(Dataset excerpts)
Start of Block

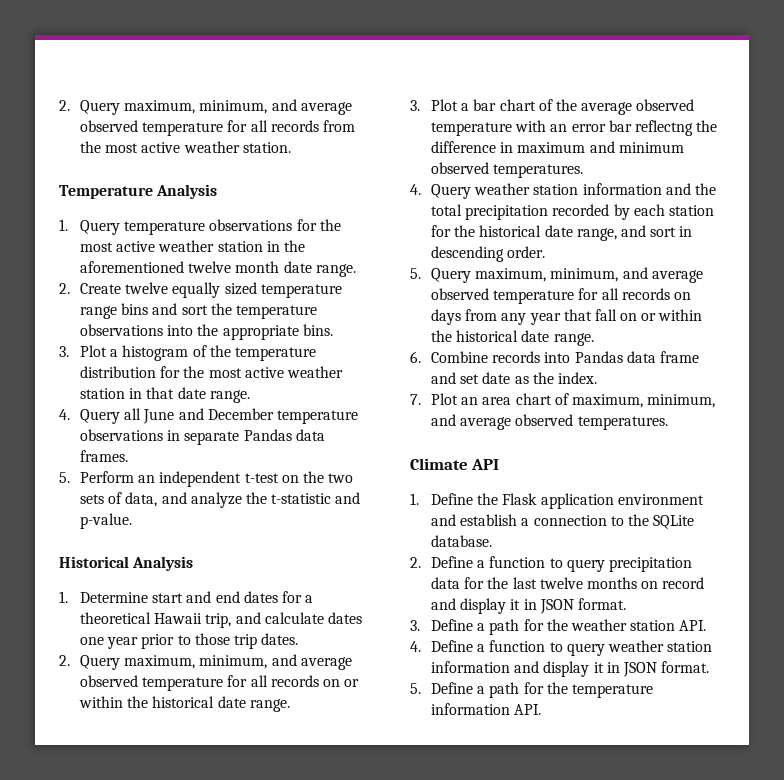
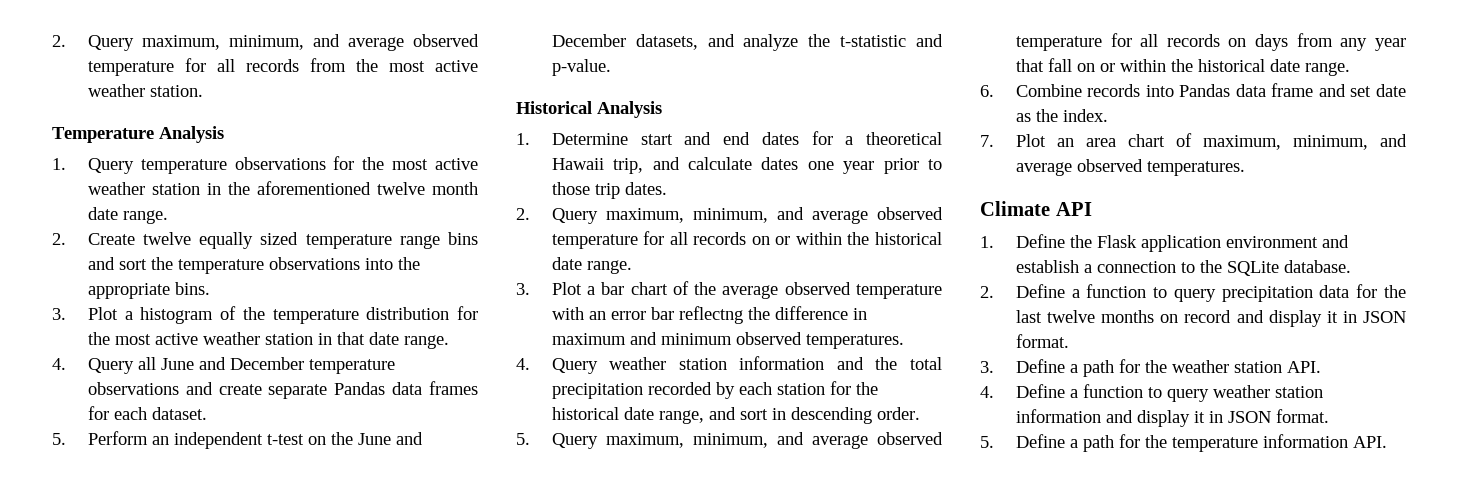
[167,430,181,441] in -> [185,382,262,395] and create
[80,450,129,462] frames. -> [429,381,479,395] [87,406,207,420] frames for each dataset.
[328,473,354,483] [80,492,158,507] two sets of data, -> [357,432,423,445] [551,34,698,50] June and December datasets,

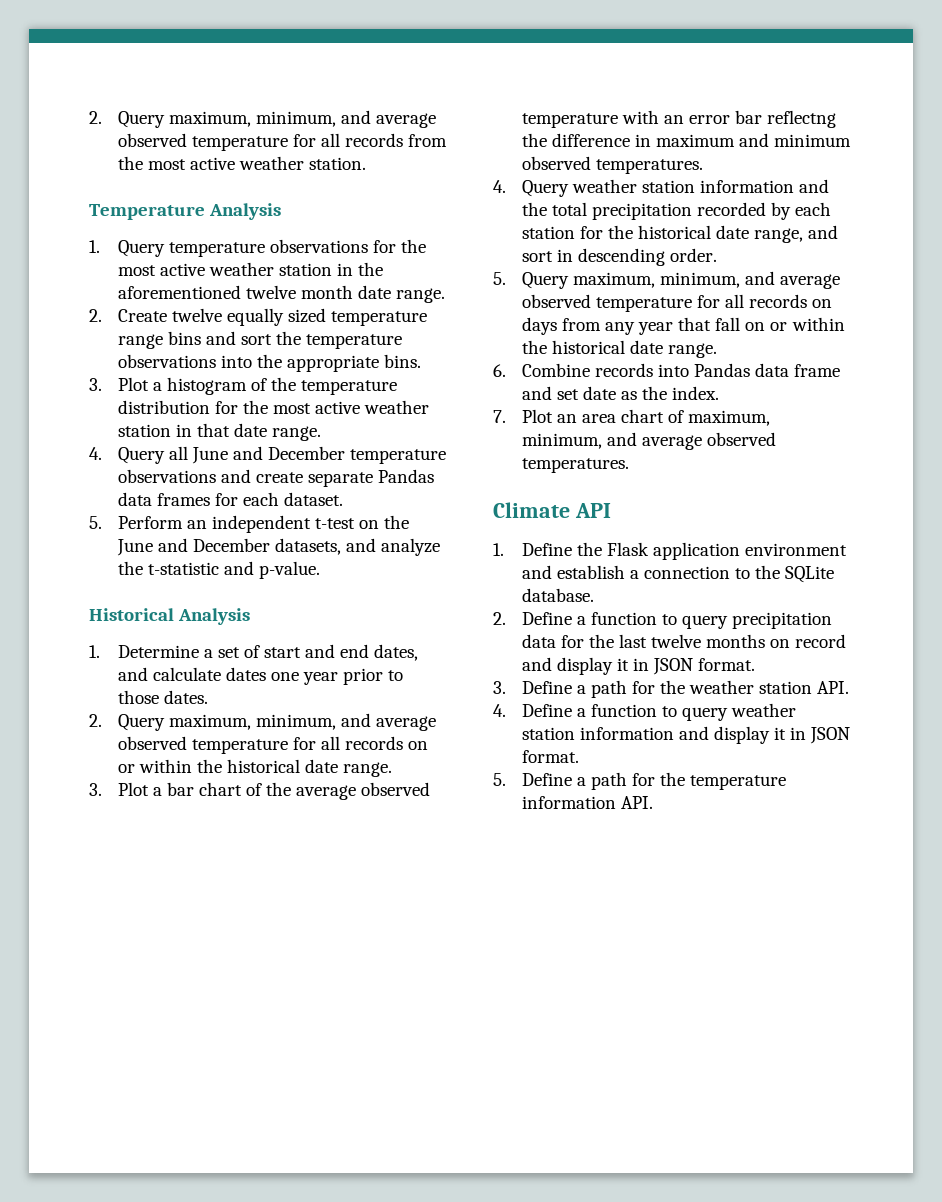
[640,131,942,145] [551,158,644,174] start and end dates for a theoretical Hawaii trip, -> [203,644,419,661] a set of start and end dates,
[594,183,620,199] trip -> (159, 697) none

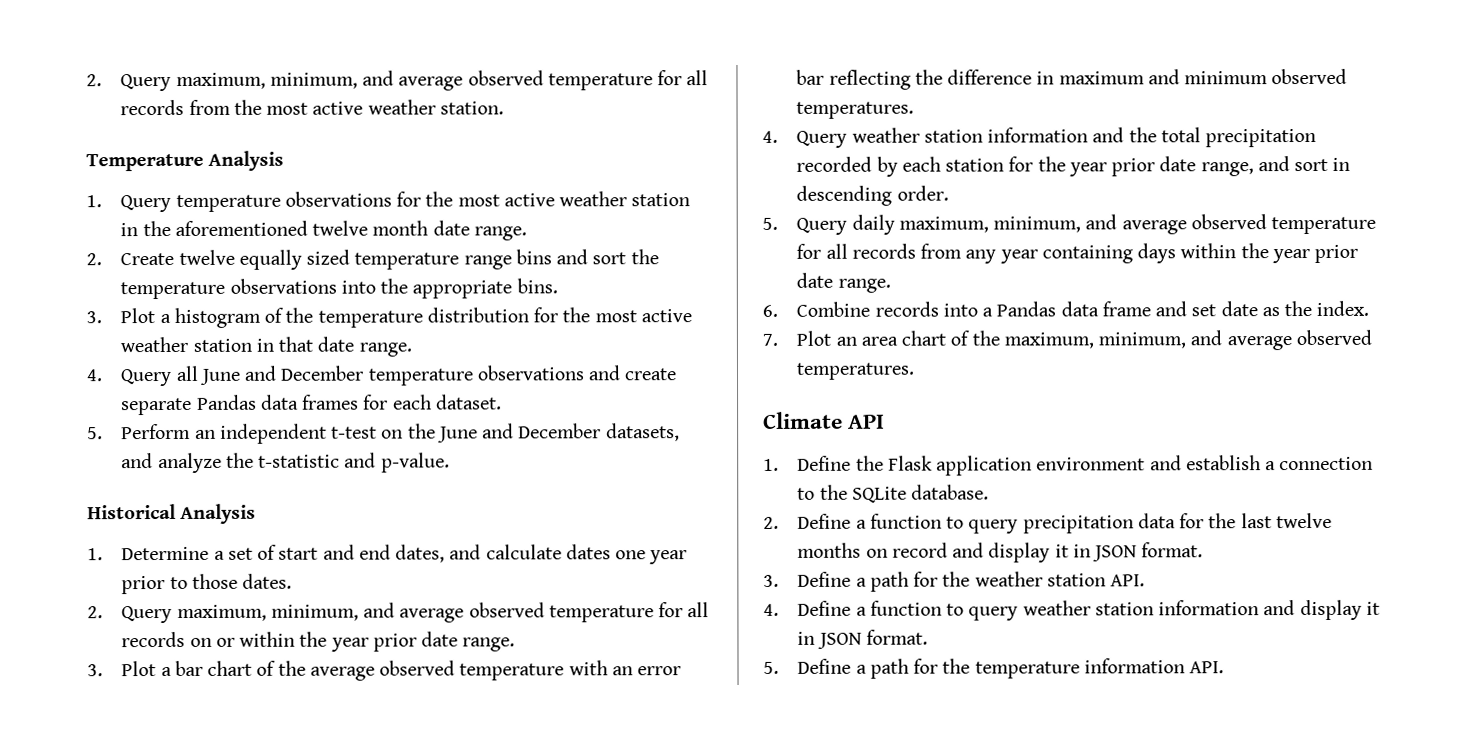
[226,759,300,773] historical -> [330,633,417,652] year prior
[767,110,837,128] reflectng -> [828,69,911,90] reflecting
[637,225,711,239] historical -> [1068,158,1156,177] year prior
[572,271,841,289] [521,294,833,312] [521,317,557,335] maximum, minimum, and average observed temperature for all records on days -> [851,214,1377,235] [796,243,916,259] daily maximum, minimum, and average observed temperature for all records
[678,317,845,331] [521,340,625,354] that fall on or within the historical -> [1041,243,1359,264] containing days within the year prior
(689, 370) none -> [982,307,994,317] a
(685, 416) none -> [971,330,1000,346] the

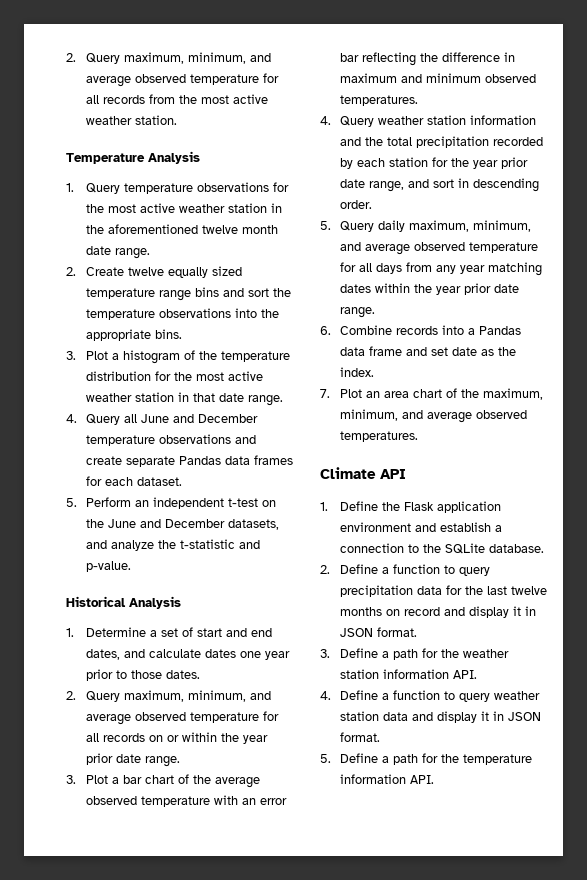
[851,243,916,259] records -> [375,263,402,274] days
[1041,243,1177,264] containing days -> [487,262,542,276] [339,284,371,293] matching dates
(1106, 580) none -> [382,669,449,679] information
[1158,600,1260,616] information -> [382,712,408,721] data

End of Block
Start of Block

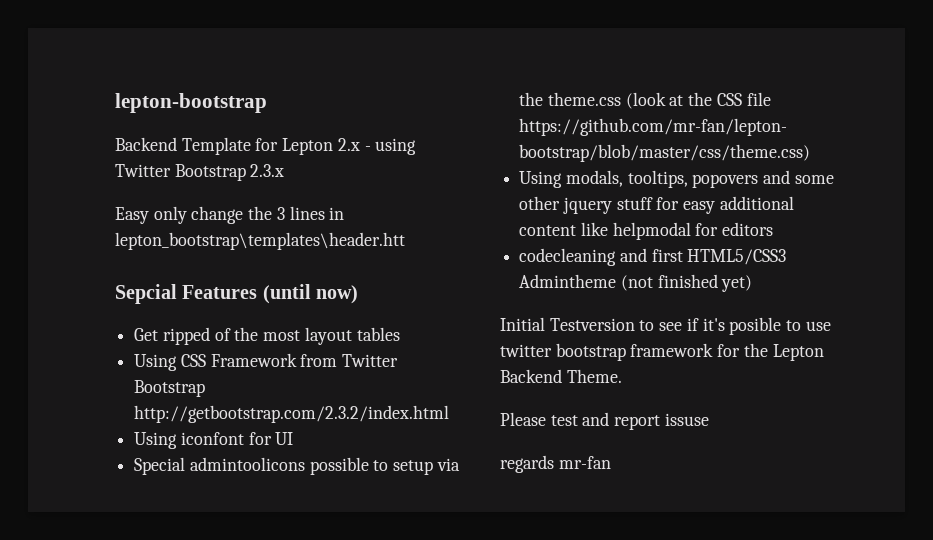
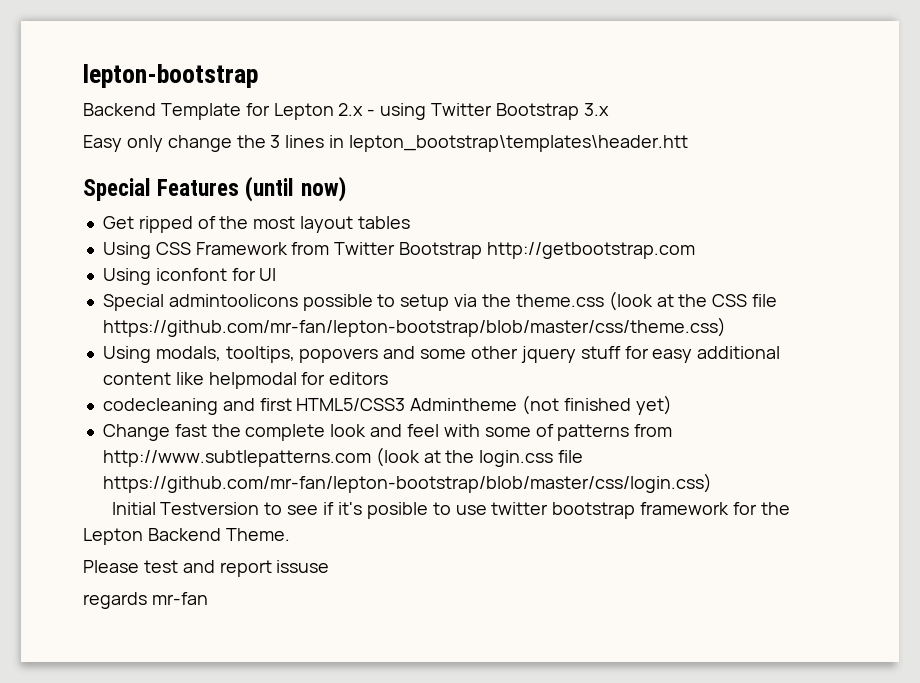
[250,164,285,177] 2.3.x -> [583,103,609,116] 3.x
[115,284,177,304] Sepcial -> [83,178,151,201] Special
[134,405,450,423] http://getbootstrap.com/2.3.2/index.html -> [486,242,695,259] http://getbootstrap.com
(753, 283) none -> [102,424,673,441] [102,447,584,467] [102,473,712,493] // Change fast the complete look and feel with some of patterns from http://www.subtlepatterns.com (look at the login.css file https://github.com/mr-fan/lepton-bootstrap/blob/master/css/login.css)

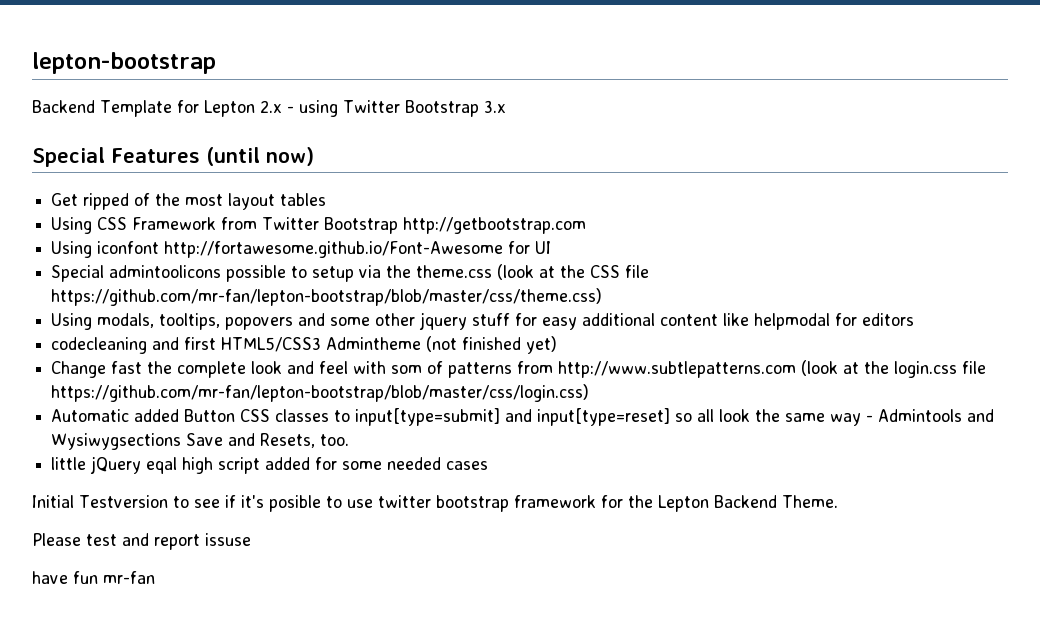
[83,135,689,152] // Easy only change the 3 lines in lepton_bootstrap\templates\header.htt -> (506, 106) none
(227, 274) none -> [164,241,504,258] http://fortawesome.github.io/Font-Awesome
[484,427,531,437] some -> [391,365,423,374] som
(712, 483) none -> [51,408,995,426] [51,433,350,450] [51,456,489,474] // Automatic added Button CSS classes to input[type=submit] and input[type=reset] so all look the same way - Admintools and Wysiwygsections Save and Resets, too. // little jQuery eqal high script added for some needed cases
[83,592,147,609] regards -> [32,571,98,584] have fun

End of Block

What the exercise asks: Starting with the line that holds "[1041,243,1177,264] containing days" and ending with the line that holds "[1158,600,1260,616] information ->", retype every line in the data above exactly, and nothing else.

Solution to the exercise:
[1041,243,1177,264] containing days -> [487,262,542,276] [339,284,371,293] matching dates
(1106, 580) none -> [382,669,449,679] information
[1158,600,1260,616] information -> [382,712,408,721] data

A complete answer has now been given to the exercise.